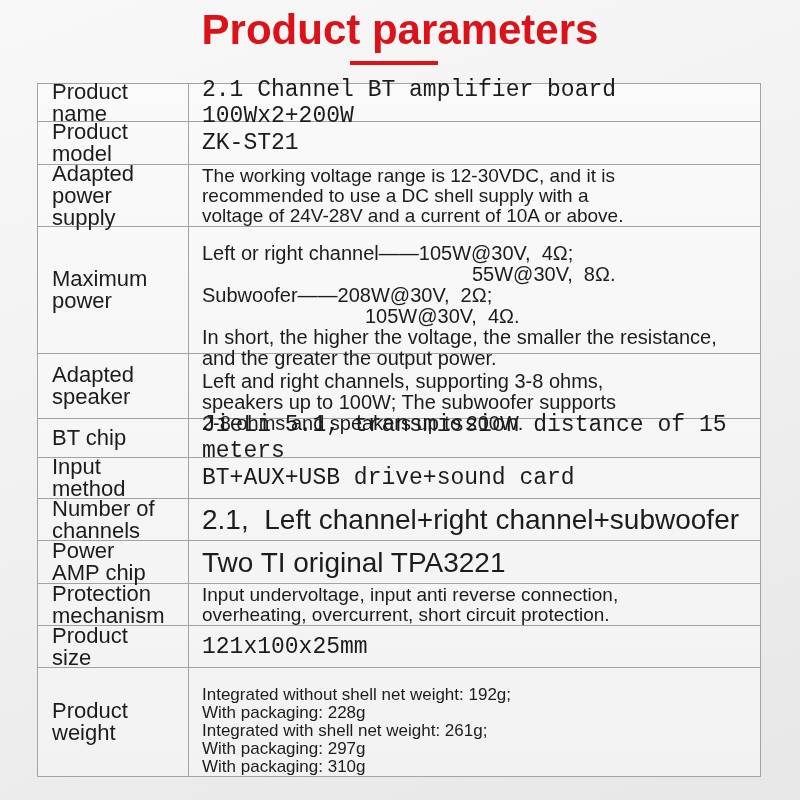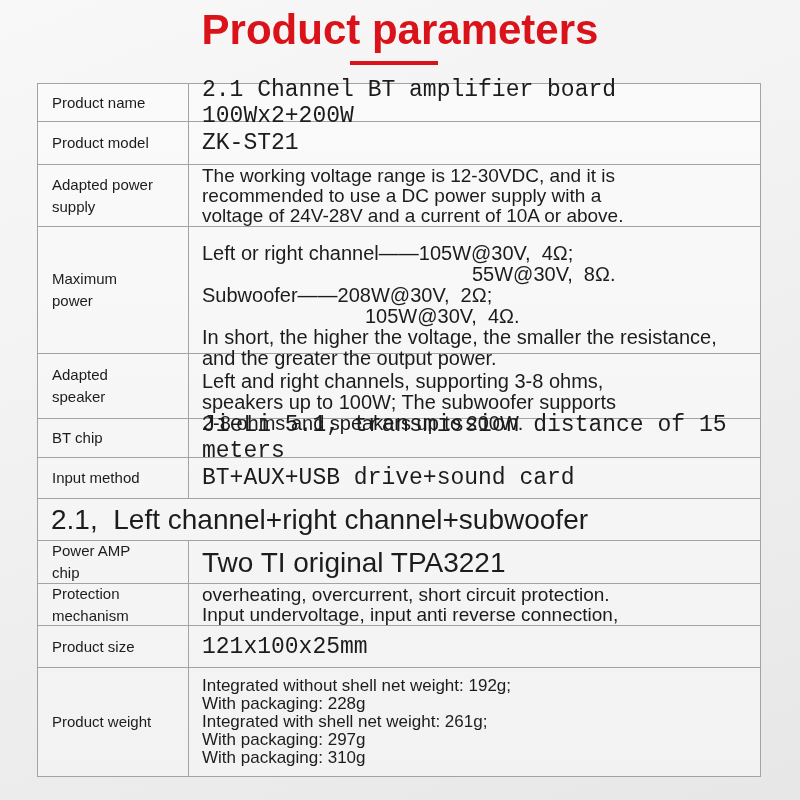--- a/index.html
+++ b/index.html
@@ -44,21 +44,21 @@
   .row:last-child{border-bottom:none;}
   .cell{box-sizing:border-box;color:#1c1c1c;}
   .label{
     width:151px;
     flex:0 0 151px;
     border-right:1px solid #a3a3a3;
     padding-left:14px;
     padding-right:30px;
     display:flex;
     align-items:center;
-    font-size:15px;
+    font-size:22px;
     line-height:22px;
   }
   .value{
     flex:1 1 auto;
     padding-left:13px;
     padding-right:6px;
     display:flex;
     flex-direction:column;
     justify-content:center;
     white-space:pre-wrap;
@@ -66,21 +66,21 @@
   .val-line{white-space:pre-wrap;}
   
   .rh38{height:38px}.rh43{height:43px}.rh62{height:62px}.rh127{height:127px}
   .rh65{height:65px}.rh39{height:39px}.rh41{height:41px}.rh42{height:42px}
   .rh108{height:108px}
   
   .fs-xl{font-size:23px;line-height:26px;font-family:Liberation Mono, monospace;}
   .fs-lg{font-size:28px;line-height:25px;}
   .fs-md{font-size:19px;line-height:20px;}
   .fs-mp{font-size:20px;line-height:21px;margin-top:32px;}
-  .fs-xs{font-size:17px;line-height:18px;}
+  .fs-xs{font-size:17px;line-height:18px;justify-content:flex-end;}
   
   .ind-big{padding-left:270px;}
   .ind-mid{padding-left:163px;}
 </style>
 </head>
 <body>
 
 <div class="page">
 
   <div class="title">Product parameters</div>
@@ -95,21 +95,21 @@
 
     <div class="row rh43">
       <div class="cell label">Product model</div>
       <div class="cell value fs-xl">ZK-ST21</div>
     </div>
 
     <div class="row rh62">
       <div class="cell label">Adapted power supply</div>
       <div class="cell value fs-md">
         <div class="val-line">The working voltage range is 12-30VDC, and it is</div>
-        <div class="val-line">recommended to use a DC power supply with a</div>
+        <div class="val-line">recommended to use a DC shell supply with a</div>
         <div class="val-line">voltage of 24V-28V and a current of 10A or above.</div>
       </div>
     </div>
 
     <div class="row rh127">
       <div class="cell label">Maximum power</div>
       <div class="cell value fs-mp">
         <div class="val-line">Left or right channel——105W@30V,  4Ω;</div>
         <div class="val-line ind-big">55W@30V,  8Ω.</div>
         <div class="val-line">Subwoofer——208W@30V,  2Ω;</div>
@@ -131,33 +131,34 @@
       <div class="cell label">BT chip</div>
       <div class="cell value fs-xl">JieLi 5.1, transmission distance of 15 meters</div>
     </div>
 
     <div class="row rh41">
       <div class="cell label">Input method</div>
       <div class="cell value fs-xl">BT+AUX+USB drive+sound card</div>
     </div>
 
     <div class="row rh42">
+      <div class="cell label">Number of channels</div>
       <div class="cell value fs-lg">2.1,  Left channel+right channel+subwoofer</div>
     </div>
 
     <div class="row rh43">
       <div class="cell label">Power AMP chip</div>
       <div class="cell value fs-lg">Two TI original TPA3221</div>
     </div>
 
     <div class="row rh42">
       <div class="cell label">Protection mechanism</div>
       <div class="cell value fs-md">
+        <div class="val-line">Input undervoltage, input anti reverse connection,</div>
         <div class="val-line">overheating, overcurrent, short circuit protection.</div>
-        <div class="val-line">Input undervoltage, input anti reverse connection,</div>
       </div>
     </div>
 
     <div class="row rh42">
       <div class="cell label">Product size</div>
       <div class="cell value fs-xl">121x100x25mm</div>
     </div>
 
     <div class="row rh108">
       <div class="cell label">Product weight</div>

## What is needed
Give every record again word for word, pictures excluded.

## Exercise result
--- a/index.html
+++ b/index.html
@@ -44,21 +44,21 @@
   .row:last-child{border-bottom:none;}
   .cell{box-sizing:border-box;color:#1c1c1c;}
   .label{
     width:151px;
     flex:0 0 151px;
     border-right:1px solid #a3a3a3;
     padding-left:14px;
     padding-right:30px;
     display:flex;
     align-items:center;
-    font-size:15px;
+    font-size:22px;
     line-height:22px;
   }
   .value{
     flex:1 1 auto;
     padding-left:13px;
     padding-right:6px;
     display:flex;
     flex-direction:column;
     justify-content:center;
     white-space:pre-wrap;
@@ -66,21 +66,21 @@
   .val-line{white-space:pre-wrap;}
   
   .rh38{height:38px}.rh43{height:43px}.rh62{height:62px}.rh127{height:127px}
   .rh65{height:65px}.rh39{height:39px}.rh41{height:41px}.rh42{height:42px}
   .rh108{height:108px}
   
   .fs-xl{font-size:23px;line-height:26px;font-family:Liberation Mono, monospace;}
   .fs-lg{font-size:28px;line-height:25px;}
   .fs-md{font-size:19px;line-height:20px;}
   .fs-mp{font-size:20px;line-height:21px;margin-top:32px;}
-  .fs-xs{font-size:17px;line-height:18px;}
+  .fs-xs{font-size:17px;line-height:18px;justify-content:flex-end;}
   
   .ind-big{padding-left:270px;}
   .ind-mid{padding-left:163px;}
 </style>
 </head>
 <body>
 
 <div class="page">
 
   <div class="title">Product parameters</div>
@@ -95,21 +95,21 @@
 
     <div class="row rh43">
       <div class="cell label">Product model</div>
       <div class="cell value fs-xl">ZK-ST21</div>
     </div>
 
     <div class="row rh62">
       <div class="cell label">Adapted power supply</div>
       <div class="cell value fs-md">
         <div class="val-line">The working voltage range is 12-30VDC, and it is</div>
-        <div class="val-line">recommended to use a DC power supply with a</div>
+        <div class="val-line">recommended to use a DC shell supply with a</div>
         <div class="val-line">voltage of 24V-28V and a current of 10A or above.</div>
       </div>
     </div>
 
     <div class="row rh127">
       <div class="cell label">Maximum power</div>
       <div class="cell value fs-mp">
         <div class="val-line">Left or right channel——105W@30V,  4Ω;</div>
         <div class="val-line ind-big">55W@30V,  8Ω.</div>
         <div class="val-line">Subwoofer——208W@30V,  2Ω;</div>
@@ -131,33 +131,34 @@
       <div class="cell label">BT chip</div>
       <div class="cell value fs-xl">JieLi 5.1, transmission distance of 15 meters</div>
     </div>
 
     <div class="row rh41">
       <div class="cell label">Input method</div>
       <div class="cell value fs-xl">BT+AUX+USB drive+sound card</div>
     </div>
 
     <div class="row rh42">
+      <div class="cell label">Number of channels</div>
       <div class="cell value fs-lg">2.1,  Left channel+right channel+subwoofer</div>
     </div>
 
     <div class="row rh43">
       <div class="cell label">Power AMP chip</div>
       <div class="cell value fs-lg">Two TI original TPA3221</div>
     </div>
 
     <div class="row rh42">
       <div class="cell label">Protection mechanism</div>
       <div class="cell value fs-md">
+        <div class="val-line">Input undervoltage, input anti reverse connection,</div>
         <div class="val-line">overheating, overcurrent, short circuit protection.</div>
-        <div class="val-line">Input undervoltage, input anti reverse connection,</div>
       </div>
     </div>
 
     <div class="row rh42">
       <div class="cell label">Product size</div>
       <div class="cell value fs-xl">121x100x25mm</div>
     </div>
 
     <div class="row rh108">
       <div class="cell label">Product weight</div>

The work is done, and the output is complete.